Mixing Your MethodsPosted: Thu 11.03.2011
You may have heard the world is made up of atoms and molecules, but it’s really made up of stories. When you sit with an individual that’s been here, you can give quantitative data a qualitative overlay. – William Turner, 16th Century Scientist and Naturalist
As I mentioned last week, I have been working through a mountain of data that I believe I underestimated as I went in to this project. Having 10 participants for a pilot, I thought that it was going to be too small a sample size, or that it would not yield as much data as I needed. But humans are complex beings. Everyone has a story that at least spans the years they have lived, if not working in the complex histories of families and societies. So, from this one experience, I have many individuals with histories and perspectives that have yielded a ton of great work. So now, the question stands, is how to make sense of the rich qualitative data I’ve collected along with the quantitative that comes from pre-/post-surveys. I realized quickly that I was going to need to look to bolster my understanding of what unique challenges and opportunities mixed methods research poses.
Working on a study that incorporates both qualitative and quantitative methods is nothing new, but it is a science unto itself. After reading through some titles on mixed methods design, my advisor recommended looking in to the work of Tashakkori & Teddlie (2003). Delving into the text, I am struck by how many assumptions I made about mixed methods design. For instance, I am now aware of the fact that I never had a proper definition of what mixed methods design is, which seems obvious, but it also is fraught with assumptions. As the authors cited their previous work (1998), Mixed methods studies are those that combine the qualitative and quantitative approaches into the research methodology of a single study or multiphased study.” This may seem logical, but it is something that I never thought about the need to explicitly state. As my Myers-Briggs test would confirm, I am more of an abstract thinker and that sometimes translates into taking details for granted and moving forward with grander theories without the base work. So, the first benefit of this book is the handbook format that allows me to fill in the gaps of the concrete definitions and processes that I have been floating along on my assumptions. What is clear is that research is an ongoing quality improvement process and one that I strive to refine as I move forward.

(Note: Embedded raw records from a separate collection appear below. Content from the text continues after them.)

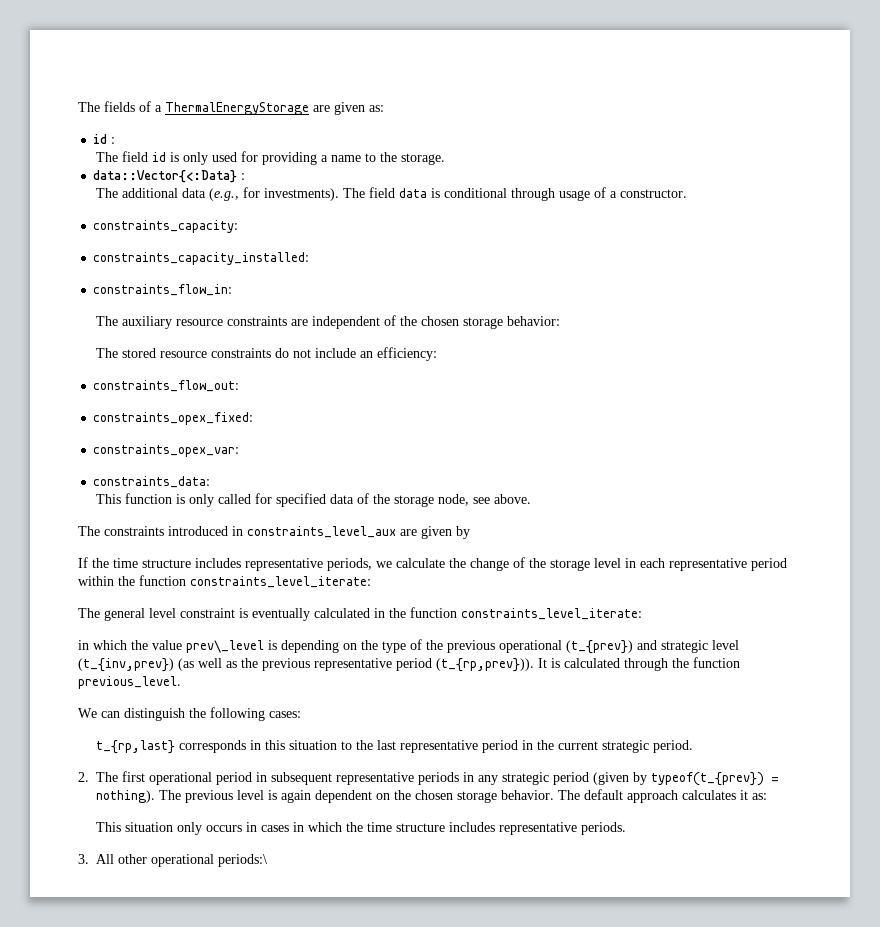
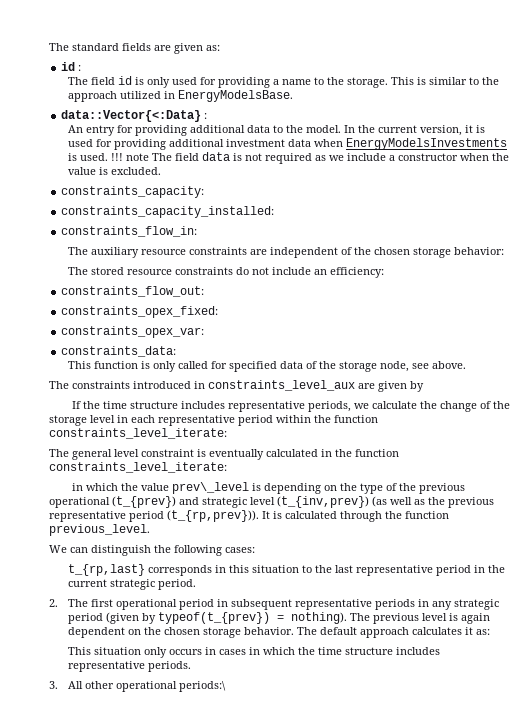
- The fields of a ThermalEnergyStorage are given as:
+ The standard fields are given as:
- The field id is only used for providing a name to the storage.
+ The field id is only used for providing a name to the storage. This is similar to the approach utilized in EnergyModelsBase.
  data::Vector{<:Data} :
- The additional data (e.g., for investments). The field data is conditional through usage of a constructor.
+ An entry for providing additional data to the model. In the current version, it is used for providing additional investment data when EnergyModelsInvestments is used. !!! note The field data is not required as we include a constructor when the value is excluded.

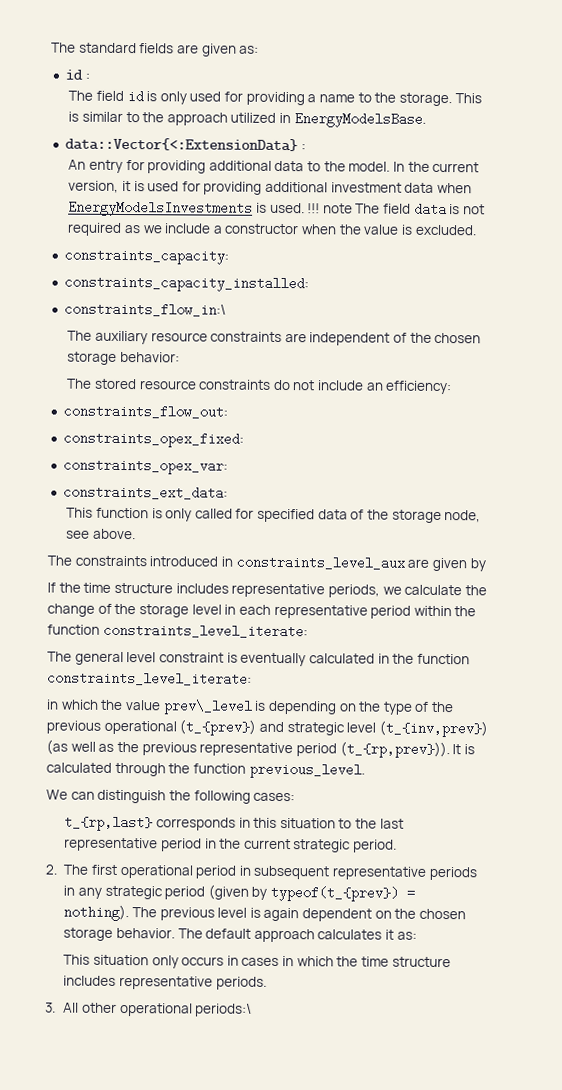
- data::Vector{<:Data} :
+ data::Vector{<:ExtensionData} :
- constraints_flow_in:
+ constraints_flow_in:\
- constraints_data:
+ constraints_ext_data:

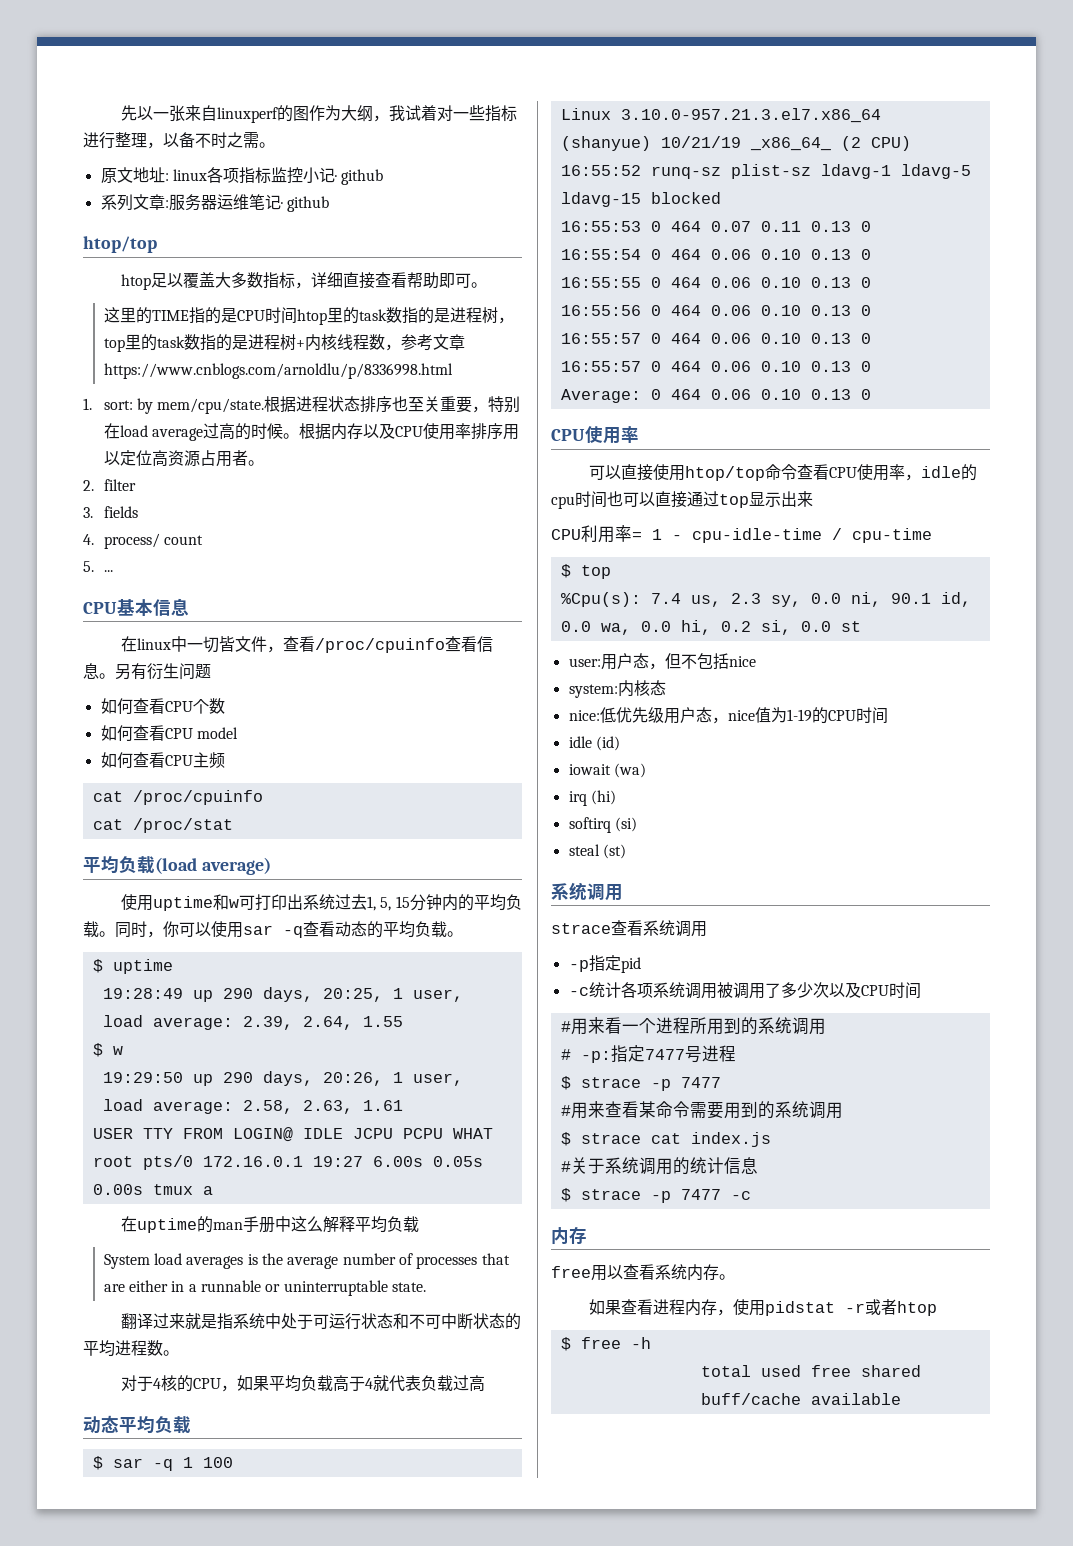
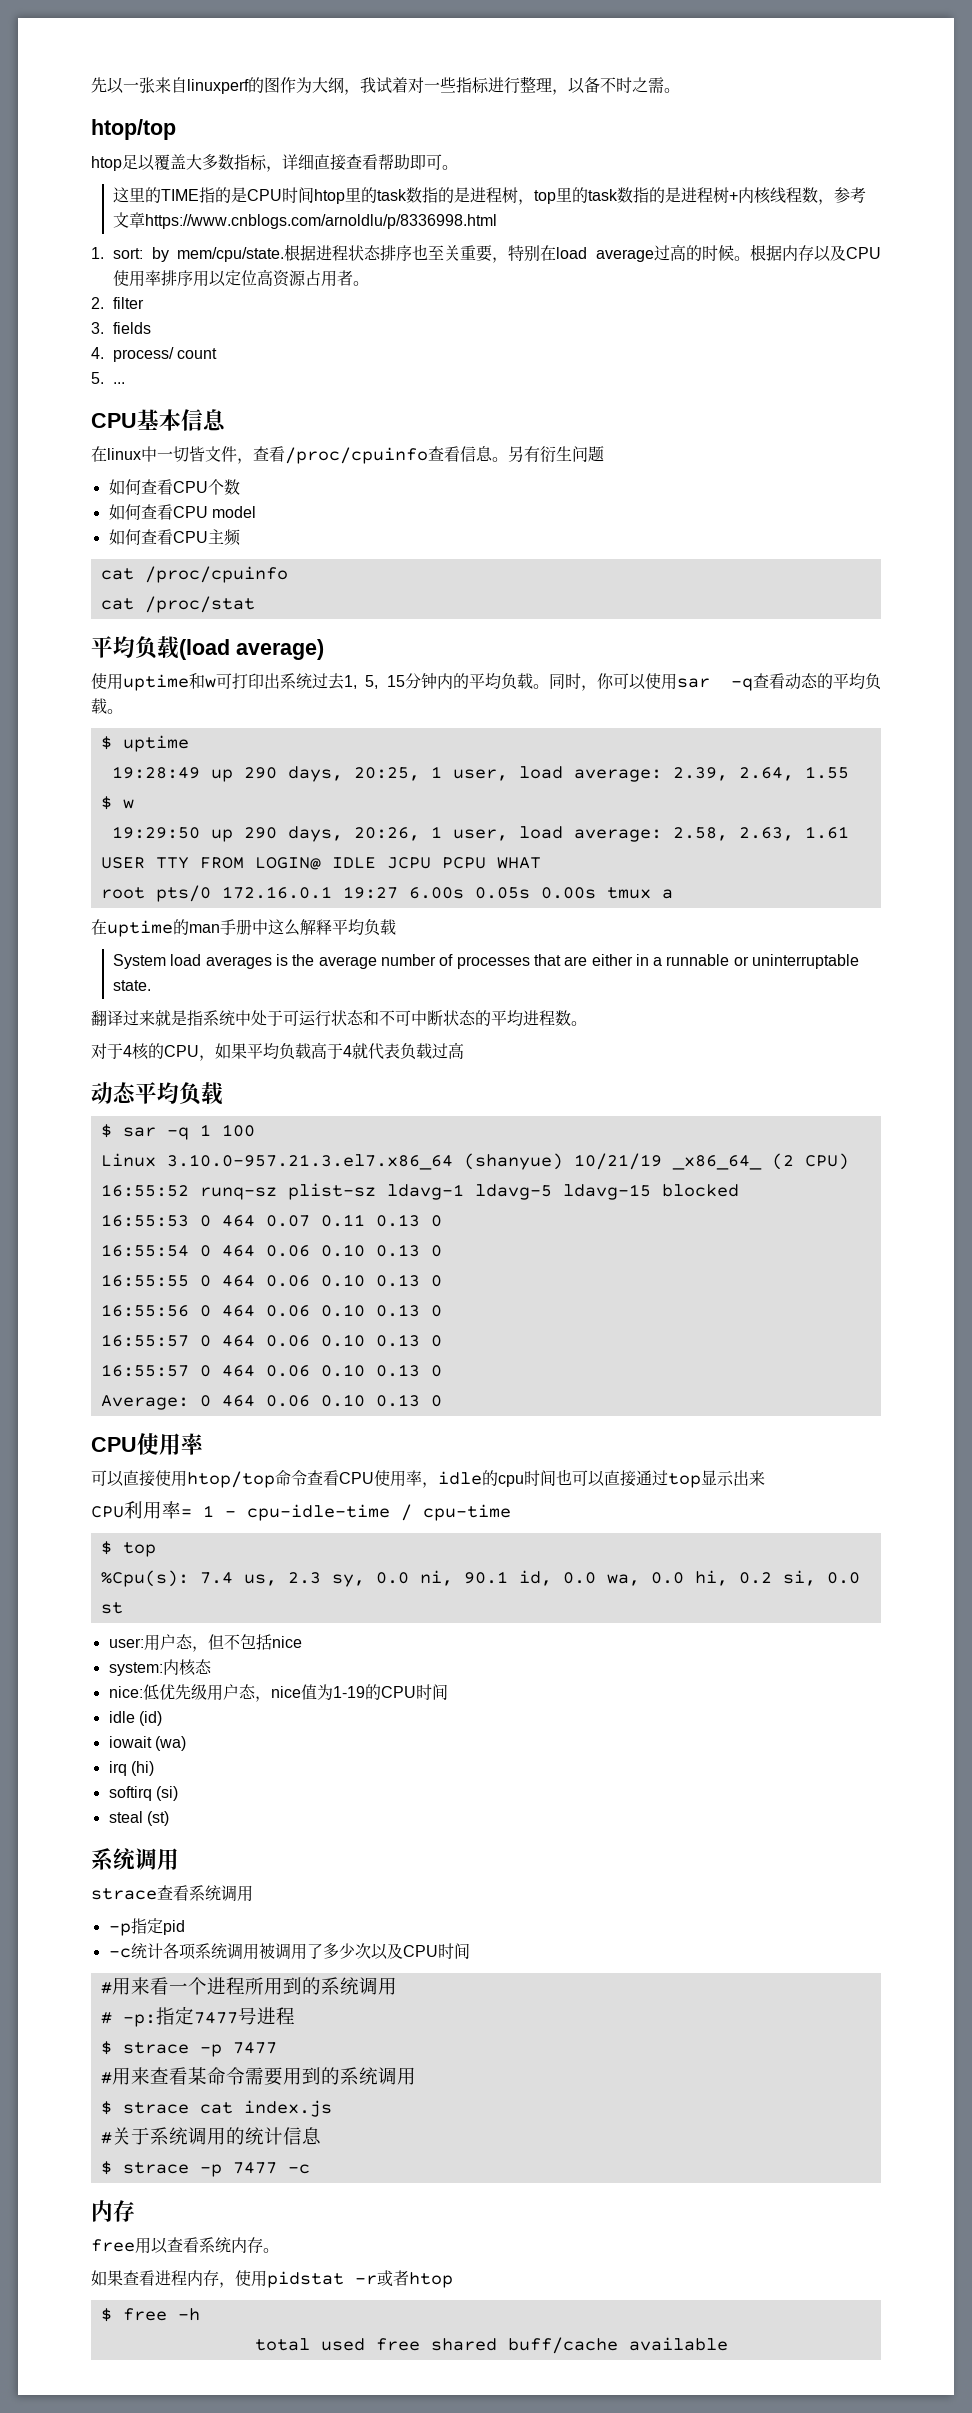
- 原文地址: linux各项指标监控小记· github
- 系列文章:服务器运维笔记· github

Along with the education on terms and frameworks, the handbook has also given me a look into the sophistication of data analysis available for cross-referencing qualitative and quantitative data. The authors assert that when linking empirical with theoretical, it is not enough to employ induction or deduction. Instead, the researcher must incorporate different kinds of triangulation techniques to see if the data converges, complements, or diverges/contradicts. Denzin (1978) calls this process “between-method triangulation”: seeing if analyzing qualitative and quantitative separately reports a different story than when analyzed together. What strikes me about this is the sophistication of analysis methods and the scientific nature of a process that is looking at very social, human data. Such an approach ensures a more complete picture emerging to the researcher and a better understanding of how factors coexist and co-mingle to affect behavior and phenomena.
Overall, I have to say that the book is a clear road map through the complicated, diverse nature of mixed methods research. I did not think that I could find a book I loved more than Patton’s (2002) Qualitative Research & Evaluation Methods, but I am finding this a contender. On a side note, my next step in the process is to see what benefits entering my data into software might yield. I have just signed up for a trial of the software Dedoose and am also trying out NVivo. Depending on how comfortable I get with either or both, a review/comparison will follow.